YOUR ASSIGNMENT: Pictures stay out; everything else in the records below is copied exactly.

AVAILABLE DATA:
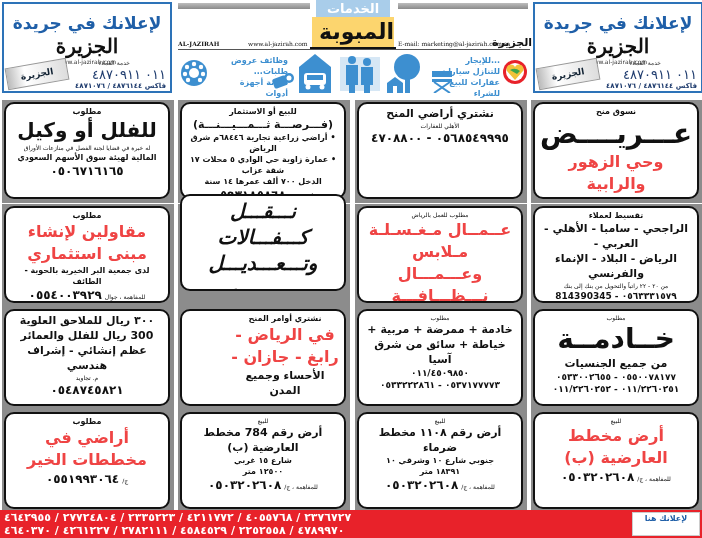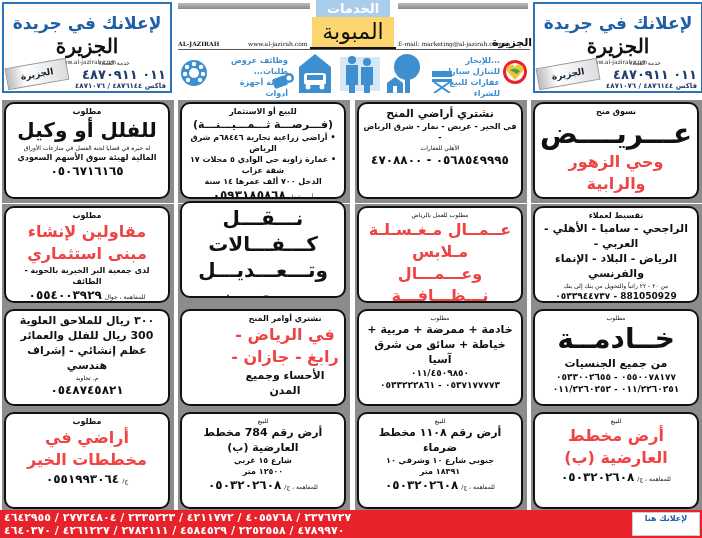--- a/index.html
+++ b/index.html
@@ -22,7 +22,7 @@
   .grad-bar.l { left: 0; width: 132px; }
   .grad-bar.r { left: 220px; width: 130px; }
   .logo-top { position: absolute; left: 138px; top: 0; width: 74px; height: 18px; background: #a9cdea; color: #fff; font-weight: bold; font-size: 13px; text-align: center; line-height: 18px; direction: rtl; }
-  .logo-main { position: absolute; left: 134px; top: 17px; width: 82px; height: 30px; background: #fcd56e; color: #111; font-weight: normal; font-size: 22px; text-align: center; line-height: 30px; direction: rtl; }
+  .logo-main { position: absolute; left: 134px; top: 17px; width: 82px; height: 30px; background: #fcd56e; color: #111; font-weight: bold; font-size: 22px; line-height: 30px; direction: rtl; }
   .logo-bar { position: absolute; left: 132px; top: 47px; width: 86px; height: 3px; background: #111; }
   .hdr-line { position: absolute; top: 49px; left: 0; width: 352px; height: 1px; background: #555; }
   .hdr-small { position: absolute; top: 40px; font-family: "DejaVu Serif", serif; font-size: 6px; color: #111; }

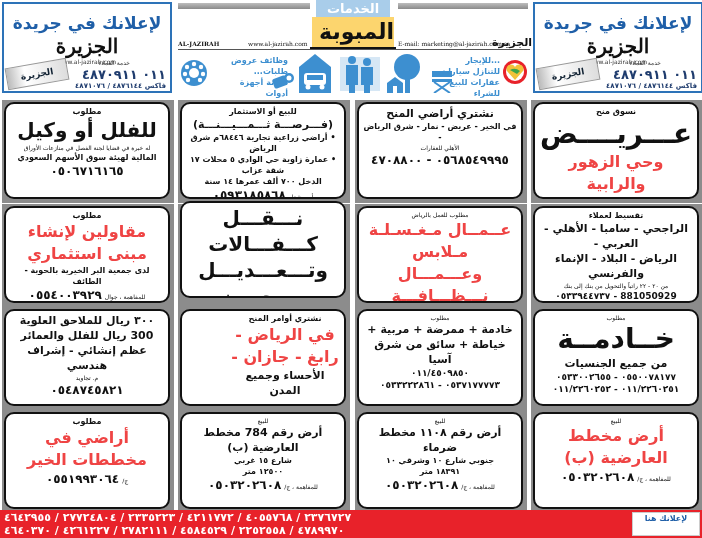--- a/index.html
+++ b/index.html
@@ -14,7 +14,7 @@
   .promo-url { font-size: 6px; color: #333; direction: ltr; line-height: 8px; }
   .promo-bottom { position: absolute; bottom: 0; left: 0; right: 0; height: 32px; }
   .promo-svc { position: absolute; right: 40px; top: 0; font-size: 6px; color: #333; }
-  .promo-phone { position: absolute; right: 4px; top: 8px; font-weight: bold; font-size: 13px; color: #1f3c6e; letter-spacing: 1px; text-align: right; }
+  .promo-phone { position: absolute; right: 4px; top: 8px; font-weight: normal; font-size: 13px; color: #1f3c6e; letter-spacing: 1px; text-align: right; }
   .promo-fax { position: absolute; right: 4px; bottom: 1px; font-size: 7px; font-weight: bold; color: #1f3c6e; }
   .promo-paper { position: absolute; left: 2px; top: 4px; width: 62px; height: 22px; background: linear-gradient(90deg,#bbb,#fff 30%,#ddd); border: 1px solid #999; transform: rotate(-10deg); font-size: 9px; font-weight: bold; color: #123; text-align: center; line-height: 20px; }
   .center-hdr { position: absolute; left: 178px; top: 0; width: 352px; height: 95px; }

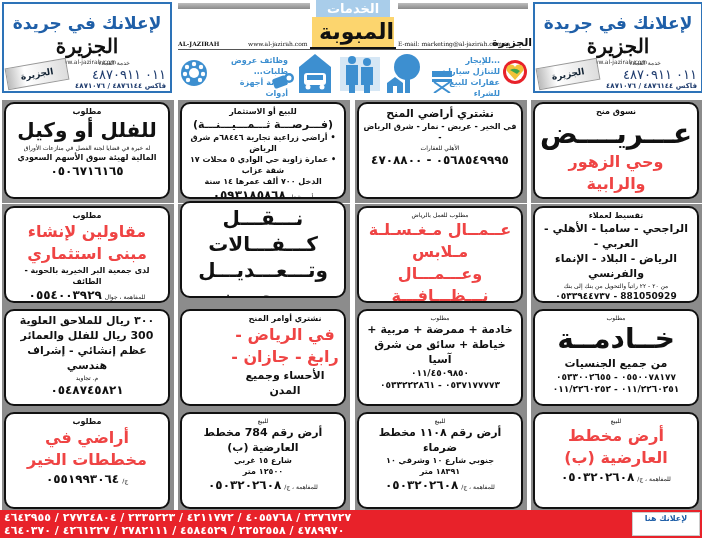--- a/index.html
+++ b/index.html
@@ -169,7 +169,6 @@
     <div class="ad-frame" style="left: 355px; top: -2px;"></div>
     <div class="ad" style="left: 357px; top: 0px;">
       <div class="l-med"><span>نشتري أراضي المنح</span></div>
-      <div class="l-small"><span>في الخير - عريض - نمار - شرق الرياض -</span></div>
       <div class="l-tiny"><span>الأهلي للعقارات</span></div>
       <div class="l-phone"><span>٠٥٦٨٥٤٩٩٩٥ - ٤٧٠٨٨٠٠</span></div>
     </div>

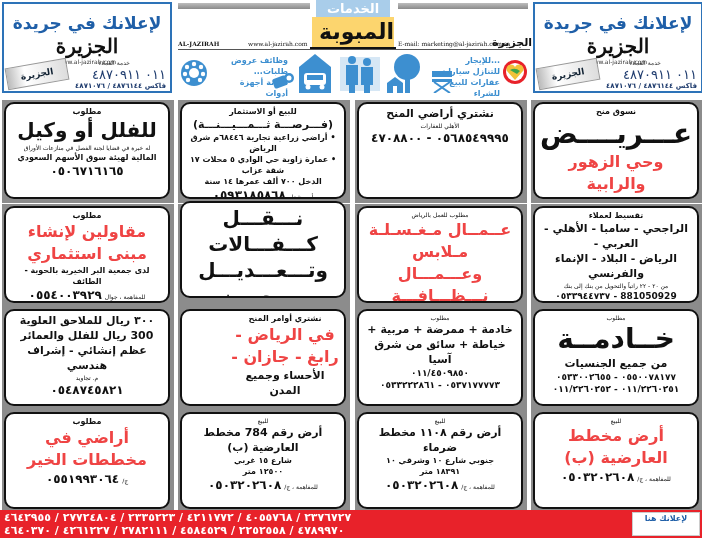--- a/index.html
+++ b/index.html
@@ -205,7 +205,7 @@
       <div class="l-big"><span>وعـــمـــال نـــظـــافـــة</span></div>
     </div>
     <div class="ad-frame" style="left: 178px; top: 102px;"></div>
-    <div class="ad" style="left: 180px; top: 99px;">
+    <div class="ad" style="left: 180px; top: 92px; font-style: italic;">
       <div class="l-xl"><span>نـــقـــل كـــفـــالات</span></div>
       <div class="l-xl"><span>وتـــعـــديـــل مـــهـــن</span></div>
     </div>

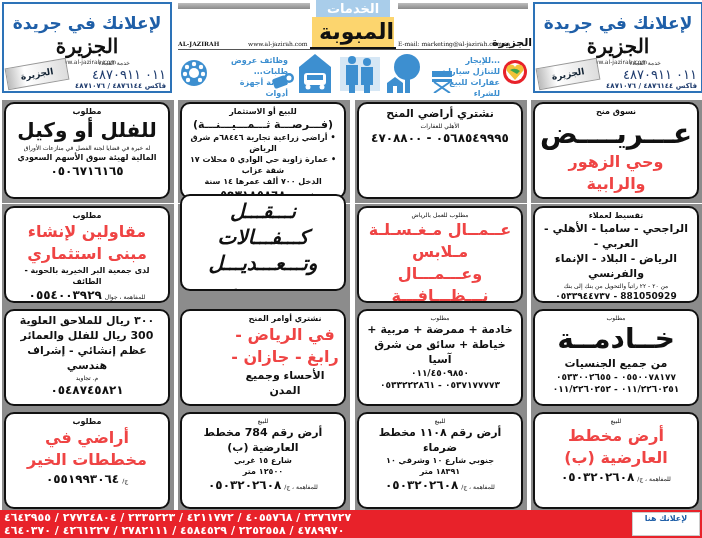--- a/index.html
+++ b/index.html
@@ -195,7 +195,7 @@
       <div class="l-med"><span>الراجحي - سامبا - الأهلي - العربي -</span></div>
       <div class="l-med"><span>الرياض - البلاد - الإنماء والفرنسي</span></div>
       <div class="l-tiny"><span>من ٢٠ - ٢٢ راتباً والتحويل من بنك إلى بنك</span></div>
-      <div class="l-phone-sm"><span>881050929 - ٠٥٣٣٩٤٤٧٣٧</span></div>
+      <div class="l-phone-sm"><span>٠٥٦٣٣٣١٥٧٩ - 814390345</span></div>
       <div class="l-tiny"></div>
     </div>
     <div class="ad-frame" style="left: 355px; top: 102px;"></div>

FINAL ANSWER:
--- a/index.html
+++ b/index.html
@@ -22,7 +22,7 @@
   .grad-bar.l { left: 0; width: 132px; }
   .grad-bar.r { left: 220px; width: 130px; }
   .logo-top { position: absolute; left: 138px; top: 0; width: 74px; height: 18px; background: #a9cdea; color: #fff; font-weight: bold; font-size: 13px; text-align: center; line-height: 18px; direction: rtl; }
-  .logo-main { position: absolute; left: 134px; top: 17px; width: 82px; height: 30px; background: #fcd56e; color: #111; font-weight: normal; font-size: 22px; text-align: center; line-height: 30px; direction: rtl; }
+  .logo-main { position: absolute; left: 134px; top: 17px; width: 82px; height: 30px; background: #fcd56e; color: #111; font-weight: bold; font-size: 22px; line-height: 30px; direction: rtl; }
   .logo-bar { position: absolute; left: 132px; top: 47px; width: 86px; height: 3px; background: #111; }
   .hdr-line { position: absolute; top: 49px; left: 0; width: 352px; height: 1px; background: #555; }
   .hdr-small { position: absolute; top: 40px; font-family: "DejaVu Serif", serif; font-size: 6px; color: #111; }

--- a/index.html
+++ b/index.html
@@ -14,7 +14,7 @@
   .promo-url { font-size: 6px; color: #333; direction: ltr; line-height: 8px; }
   .promo-bottom { position: absolute; bottom: 0; left: 0; right: 0; height: 32px; }
   .promo-svc { position: absolute; right: 40px; top: 0; font-size: 6px; color: #333; }
-  .promo-phone { position: absolute; right: 4px; top: 8px; font-weight: bold; font-size: 13px; color: #1f3c6e; letter-spacing: 1px; text-align: right; }
+  .promo-phone { position: absolute; right: 4px; top: 8px; font-weight: normal; font-size: 13px; color: #1f3c6e; letter-spacing: 1px; text-align: right; }
   .promo-fax { position: absolute; right: 4px; bottom: 1px; font-size: 7px; font-weight: bold; color: #1f3c6e; }
   .promo-paper { position: absolute; left: 2px; top: 4px; width: 62px; height: 22px; background: linear-gradient(90deg,#bbb,#fff 30%,#ddd); border: 1px solid #999; transform: rotate(-10deg); font-size: 9px; font-weight: bold; color: #123; text-align: center; line-height: 20px; }
   .center-hdr { position: absolute; left: 178px; top: 0; width: 352px; height: 95px; }

--- a/index.html
+++ b/index.html
@@ -169,7 +169,6 @@
     <div class="ad-frame" style="left: 355px; top: -2px;"></div>
     <div class="ad" style="left: 357px; top: 0px;">
       <div class="l-med"><span>نشتري أراضي المنح</span></div>
-      <div class="l-small"><span>في الخير - عريض - نمار - شرق الرياض -</span></div>
       <div class="l-tiny"><span>الأهلي للعقارات</span></div>
       <div class="l-phone"><span>٠٥٦٨٥٤٩٩٩٥ - ٤٧٠٨٨٠٠</span></div>
     </div>

--- a/index.html
+++ b/index.html
@@ -205,7 +205,7 @@
       <div class="l-big"><span>وعـــمـــال نـــظـــافـــة</span></div>
     </div>
     <div class="ad-frame" style="left: 178px; top: 102px;"></div>
-    <div class="ad" style="left: 180px; top: 99px;">
+    <div class="ad" style="left: 180px; top: 92px; font-style: italic;">
       <div class="l-xl"><span>نـــقـــل كـــفـــالات</span></div>
       <div class="l-xl"><span>وتـــعـــديـــل مـــهـــن</span></div>
     </div>

--- a/index.html
+++ b/index.html
@@ -195,7 +195,7 @@
       <div class="l-med"><span>الراجحي - سامبا - الأهلي - العربي -</span></div>
       <div class="l-med"><span>الرياض - البلاد - الإنماء والفرنسي</span></div>
       <div class="l-tiny"><span>من ٢٠ - ٢٢ راتباً والتحويل من بنك إلى بنك</span></div>
-      <div class="l-phone-sm"><span>881050929 - ٠٥٣٣٩٤٤٧٣٧</span></div>
+      <div class="l-phone-sm"><span>٠٥٦٣٣٣١٥٧٩ - 814390345</span></div>
       <div class="l-tiny"></div>
     </div>
     <div class="ad-frame" style="left: 355px; top: 102px;"></div>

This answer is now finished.